What you will do – Write out the line with "von der Studiengangsleitung" and each line after it to the end of the material, exactly as they appear and with nothing else.
Start of Data records
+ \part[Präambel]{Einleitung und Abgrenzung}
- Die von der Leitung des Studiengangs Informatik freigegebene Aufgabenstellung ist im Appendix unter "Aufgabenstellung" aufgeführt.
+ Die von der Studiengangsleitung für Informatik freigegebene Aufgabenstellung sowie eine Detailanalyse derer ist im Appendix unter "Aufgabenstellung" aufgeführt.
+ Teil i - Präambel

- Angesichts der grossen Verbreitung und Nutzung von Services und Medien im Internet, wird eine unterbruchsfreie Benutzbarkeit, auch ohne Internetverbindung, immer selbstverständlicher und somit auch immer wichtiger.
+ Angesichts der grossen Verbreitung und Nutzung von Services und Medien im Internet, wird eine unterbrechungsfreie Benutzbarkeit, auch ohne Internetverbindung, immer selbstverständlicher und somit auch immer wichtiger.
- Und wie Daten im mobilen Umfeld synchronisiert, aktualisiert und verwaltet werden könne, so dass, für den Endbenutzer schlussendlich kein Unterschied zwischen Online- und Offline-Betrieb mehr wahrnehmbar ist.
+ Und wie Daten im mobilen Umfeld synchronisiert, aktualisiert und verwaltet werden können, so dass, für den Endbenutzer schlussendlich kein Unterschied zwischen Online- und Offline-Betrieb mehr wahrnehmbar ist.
End of Data records
Answer box –
+ Die von der Studiengangsleitung für Informatik freigegebene Aufgabenstellung sowie eine Detailanalyse derer ist im Appendix unter "Aufgabenstellung" aufgeführt.
+ Teil i - Präambel

- Angesichts der grossen Verbreitung und Nutzung von Services und Medien im Internet, wird eine unterbruchsfreie Benutzbarkeit, auch ohne Internetverbindung, immer selbstverständlicher und somit auch immer wichtiger.
+ Angesichts der grossen Verbreitung und Nutzung von Services und Medien im Internet, wird eine unterbrechungsfreie Benutzbarkeit, auch ohne Internetverbindung, immer selbstverständlicher und somit auch immer wichtiger.
- Und wie Daten im mobilen Umfeld synchronisiert, aktualisiert und verwaltet werden könne, so dass, für den Endbenutzer schlussendlich kein Unterschied zwischen Online- und Offline-Betrieb mehr wahrnehmbar ist.
+ Und wie Daten im mobilen Umfeld synchronisiert, aktualisiert und verwaltet werden können, so dass, für den Endbenutzer schlussendlich kein Unterschied zwischen Online- und Offline-Betrieb mehr wahrnehmbar ist.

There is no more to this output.